This edge release adds support for the config.linkerd.io/opaque-ports
annotation on pods and namespaces, to configure ports that should skip the
proxy's protocol detection. In addition, it adds new CLI commands related to the
linkerd-jaeger extension, fixes bugs in the CLI install and upgrade
commands and Helm charts, and fixes a potential false positive in the proxy's
HTTP protocol detection. Finally, it includes improvements in proxy performance
and memory usage, including an upgrade for the proxy's dependency on the Tokio
async runtime.

• Added support for the config.linkerd.io/opaque-ports annotation on pods and
  namespaces, to indicate to the proxy that some ports should skip protocol
  detection
• Fixed an issue where linkerd install --ha failed to honor flags
• Fixed an issue where linkerd upgrade --ha can override existing configs
• Added missing label to the linkerd-config-overrides secret to avoid breaking
  upgrades performed with the help of kubectl apply --prune
• Added a missing icon to Jaeger Helm chart
• Added new linkerd jaeger check CLI command to validate that the
  linkerd-jaeger extension is working correctly
• Added new linkerd jaeger uninstall CLI command to print the linkerd-jaeger
  extension's resources so that they can be piped into kubectl delete
• Fixed an issue where the linkerd-cni daemgitonset may not be installed on all
  intended nodes, due to missing tolerations to the linkerd-cni Helm chart
  (thanks @rish-onesignal!)
• Fixed an issue where the tap APIServer would not refresh its certs
  automatically when provided externally—like through cert-manager
• Changed the proxy's cache eviction strategy to reduce memory consumption,
  especially for busy HTTP/1.1 clients
• Fixed an issue in the proxy's HTTP protocol detection which could cause false
  positives for non-HTTP traffic
• Increased the proxy's default dispatch timeout to 5 seconds to accomodate
  connection pools which might open conenctions without immediately making a
  request
• Updated the proxy's Tokio dependency to v0.3

edge-20.12.3

This edge release is functionally the same as edge-20.12.2. It fixes an issue
that prevented the release build from occurring.
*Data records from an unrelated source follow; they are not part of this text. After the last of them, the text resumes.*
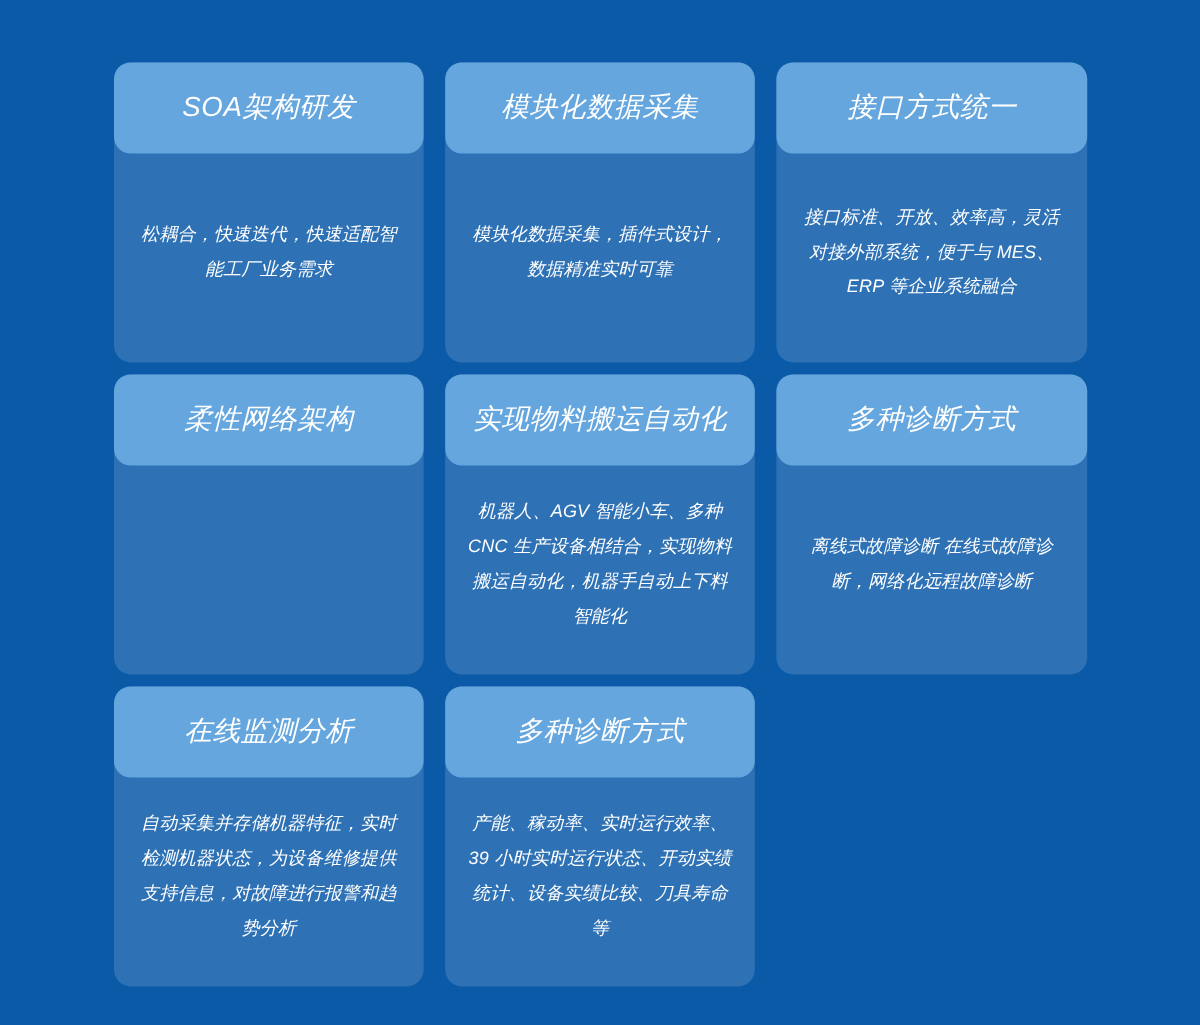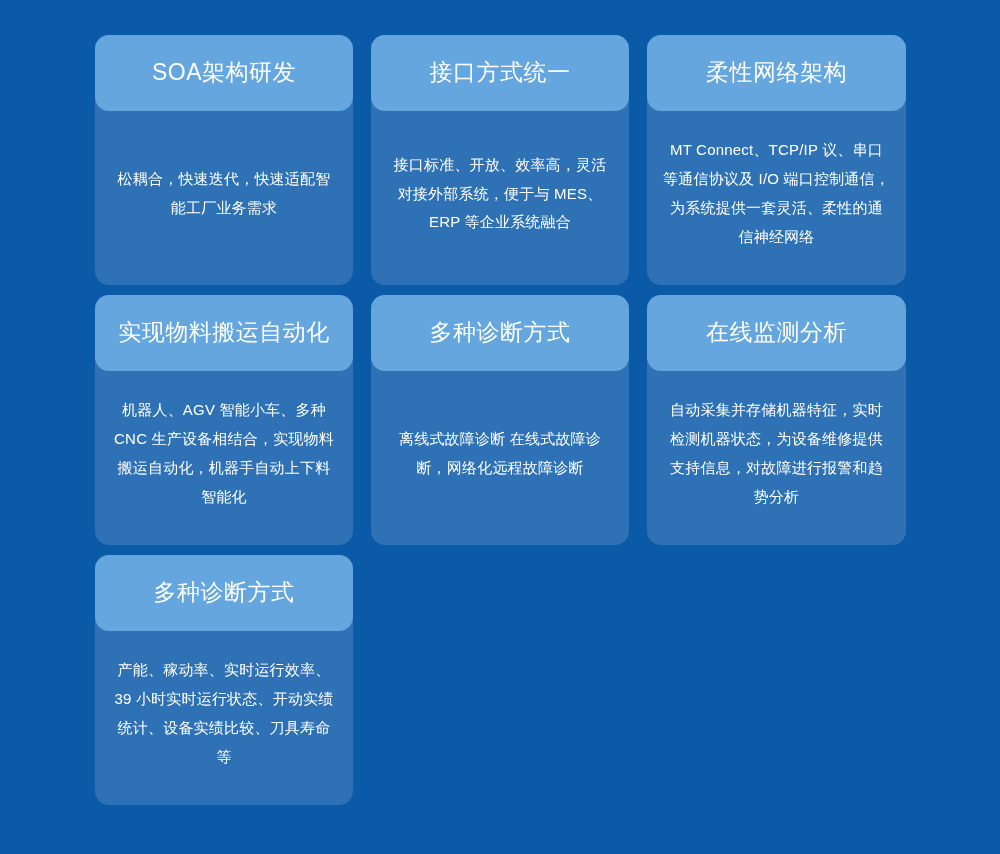--- a/index.html
+++ b/index.html
@@ -18,7 +18,8 @@
     width: 816px;
     height: 854px;
     box-sizing: border-box;
-    padding: 35px 93px 49px 95px;
+    padding: 52px 93px 49px 95px;
+    font-style: italic;
   }
   #grid {
     display: grid;

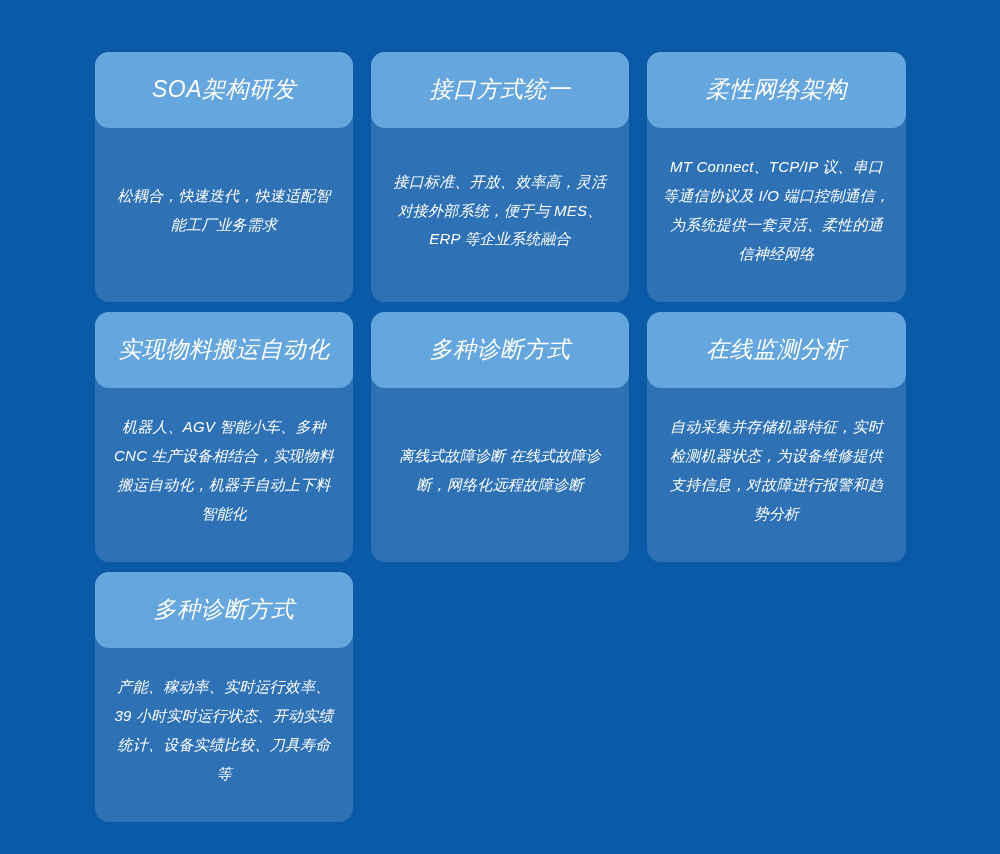--- a/index.html
+++ b/index.html
@@ -105,6 +105,15 @@
       </div>
     </div>
 
+    <div class="card">
+      <div class="card-body-panel"></div>
+      <div class="card-header">
+        <div class="card-title">模块化数据采集</div>
+      </div>
+      <div class="card-body">
+        <div class="card-desc">模块化数据采集，插件式设计，数据精准实时可靠</div>
+      </div>
+    </div>
 
     <div class="card">
       <div class="card-body-panel"></div>

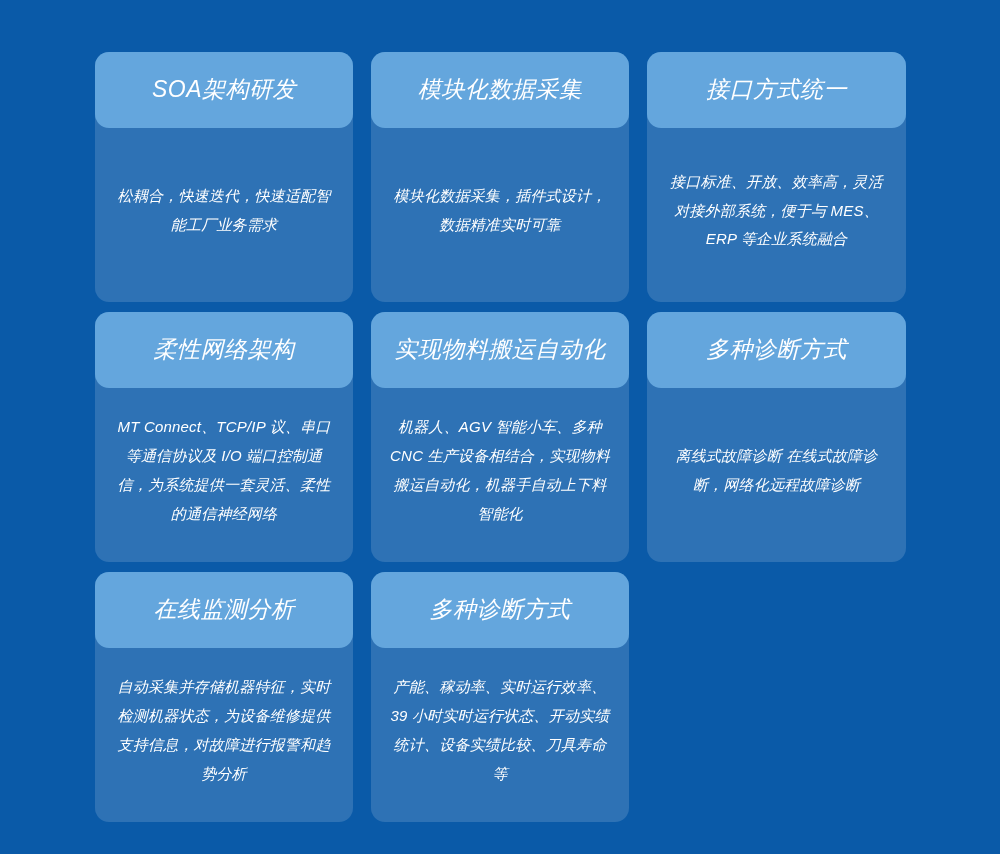--- a/index.html
+++ b/index.html
@@ -131,9 +131,6 @@
       <div class="card-header">
         <div class="card-title">柔性网络架构</div>
       </div>
-      <div class="card-body">
-        <div class="card-desc">MT Connect、TCP/IP 议、串口等通信协议及 I/O 端口控制通信，为系统提供一套灵活、柔性的通信神经网络</div>
-      </div>
     </div>
 
     <div class="card">

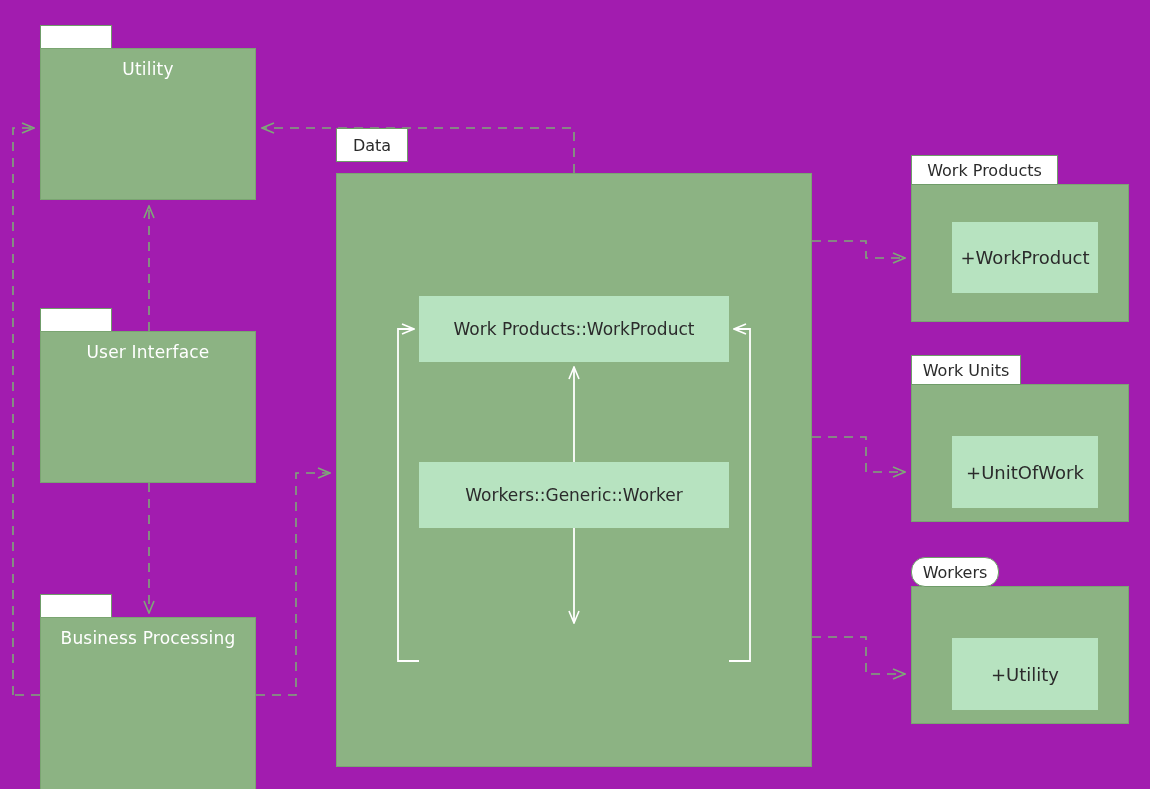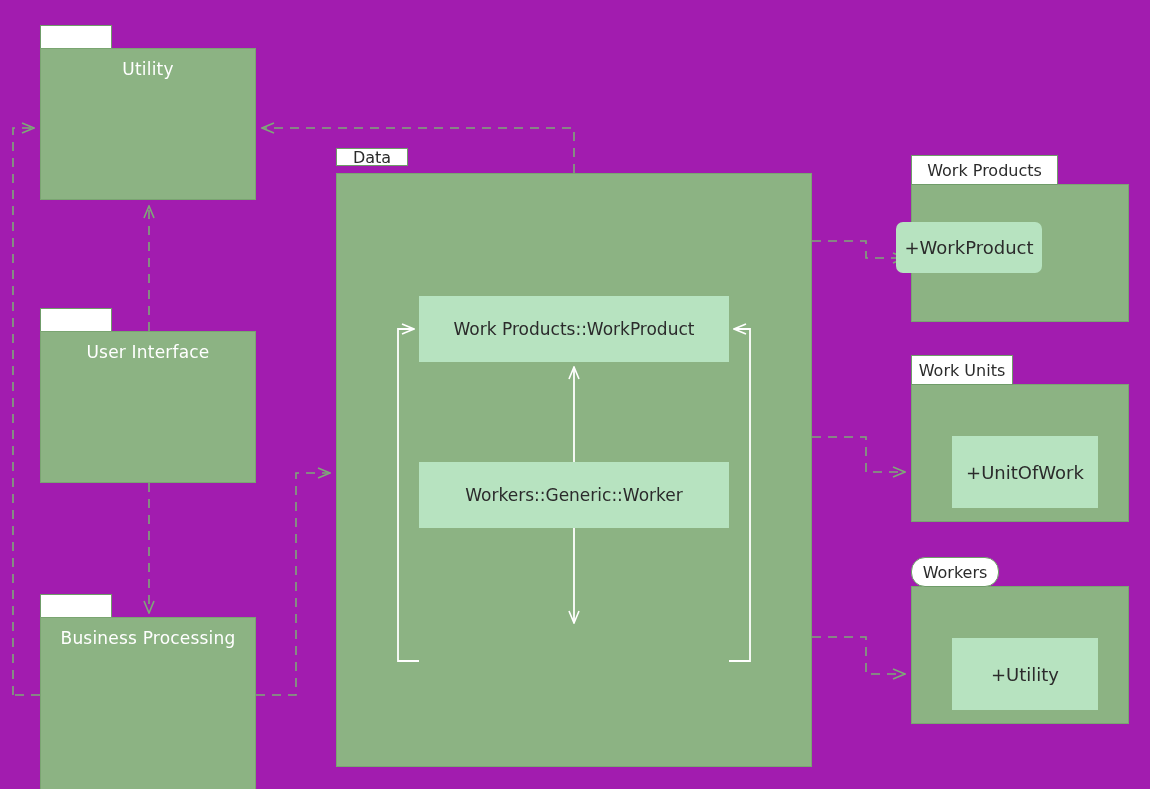--- a/index.html
+++ b/index.html
@@ -135,7 +135,7 @@
 
   <div class="pkg">
     <div class="pkg-body" style="left:336px; top:173px; width:476px; height:594px;"></div>
-    <div class="pkg-tab on-body" style="left:336px; top:148px; width:72px; height:18px;">
+    <div class="pkg-tab on-body" style="left:336px; top:128px; width:72px; height:34px;">
       <div class="pkg-tab-label">Data</div>
     </div>
   </div>

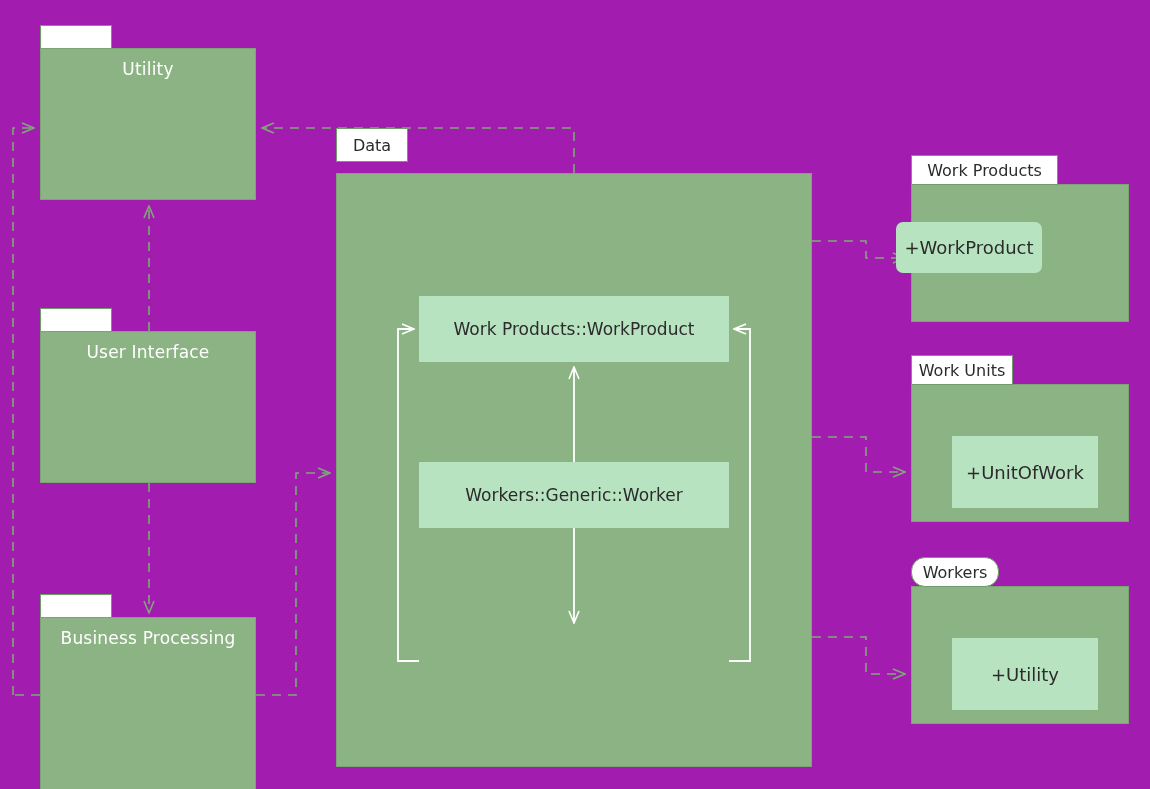--- a/index.html
+++ b/index.html
@@ -151,7 +151,7 @@
       <div class="pkg-tab-label">Work Products</div>
     </div>
   </div>
-  <div class="inner-box small" style="left:896px; top:222px; width:146px; height:51px;border-radius:7px;">+WorkProduct</div>
+  <div class="inner-box small" style="left:952px; top:222px; width:146px; height:71px;">+WorkProduct</div>
 
   <div class="pkg">
     <div class="pkg-body" style="left:911px; top:384px; width:218px; height:138px;"></div>

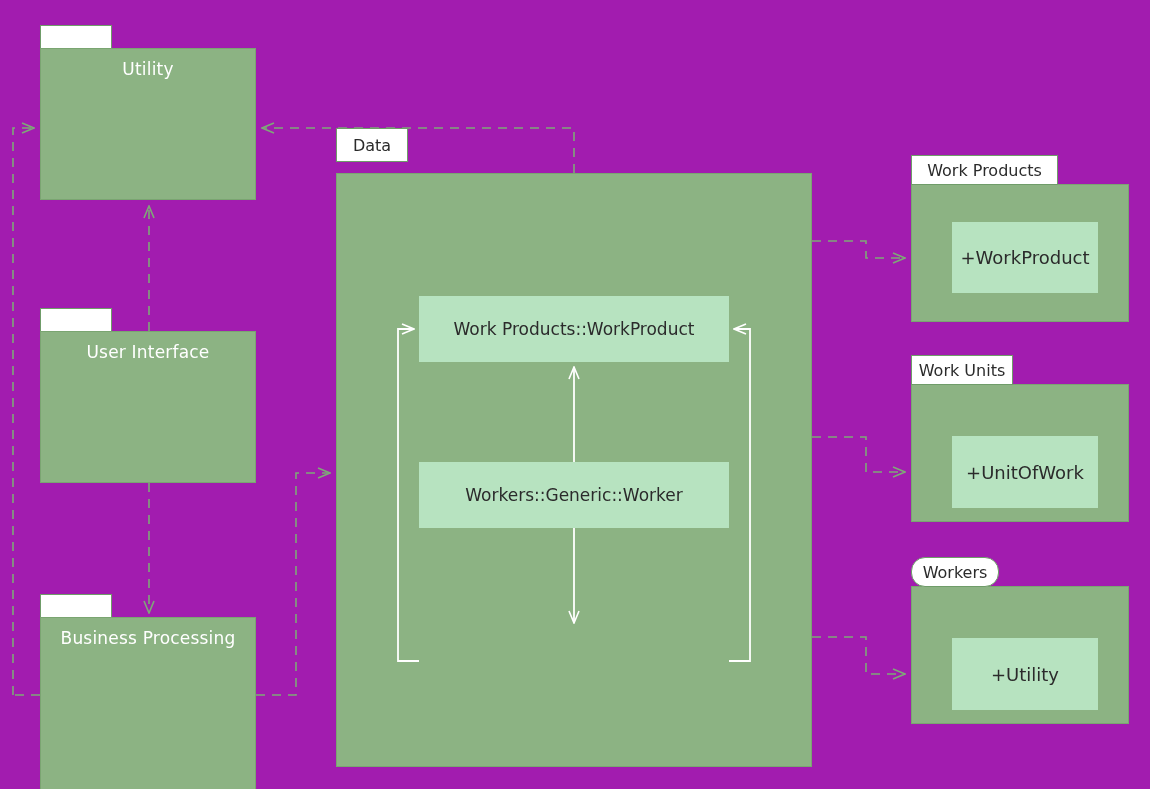--- a/index.html
+++ b/index.html
@@ -155,7 +155,7 @@
 
   <div class="pkg">
     <div class="pkg-body" style="left:911px; top:384px; width:218px; height:138px;"></div>
-    <div class="pkg-tab on-body" style="left:911px; top:355px; width:102px; height:30px;">
+    <div class="pkg-tab on-body" style="left:911px; top:355px; width:110px; height:30px;">
       <div class="pkg-tab-label">Work Units</div>
     </div>
   </div>

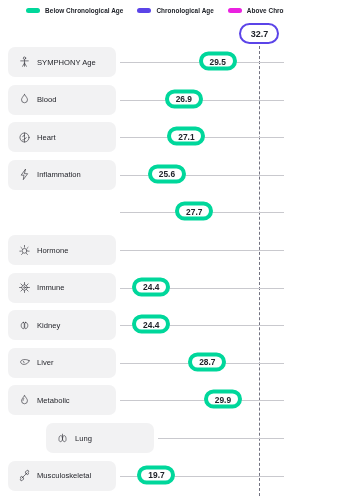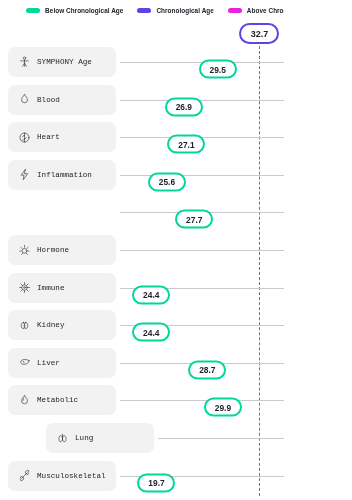--- a/index.html
+++ b/index.html
@@ -111,7 +111,6 @@
     color: #24252b;
     white-space: nowrap;
     letter-spacing: .02px;
-    font-family: Liberation Mono, monospace;
   }
 
   

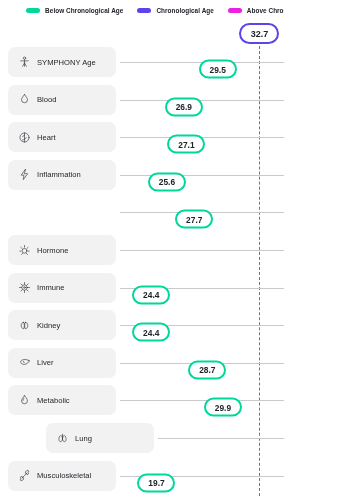--- a/index.html
+++ b/index.html
@@ -125,7 +125,7 @@
   
   .value-bubble {
     position: absolute;
-    top: 22px;
+    top: 14px;
     transform: translate(-50%, -50%);
     display: flex;
     align-items: center;
@@ -138,7 +138,7 @@
     font-size: 8.4px;
     font-weight: bold;
     color: #20232a;
-    border: 2px solid #ef4444;
+    border: 4px solid #ef4444;
     z-index: 4;
     white-space: nowrap;
   }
Warning: there is a known issue where upgrading to this release with the --prune flag as described in the Linkerd Upgrade documentation will delete certain Linkerd configuration and prevent you from performing any subsequent upgrades. It is highly recommended that you skip this version and instead upgrade directly to stable-2.9.3 or later. If you have already upgraded to this version, you can repair your installation by upgrading your CLI to stable-2.9.3 and using the linkerd repair command.

stable-2.9.1

This stable release contains a number of proxy enhancements: better support for
high-traffic workloads, improved performance by eliminating unnecessary endpoint
resolutions for TCP traffic and properly tearing down serverside connections
when errors occur, and reduced memory consumption on proxies which maintain many
idle connections (such as Prometheus' proxy).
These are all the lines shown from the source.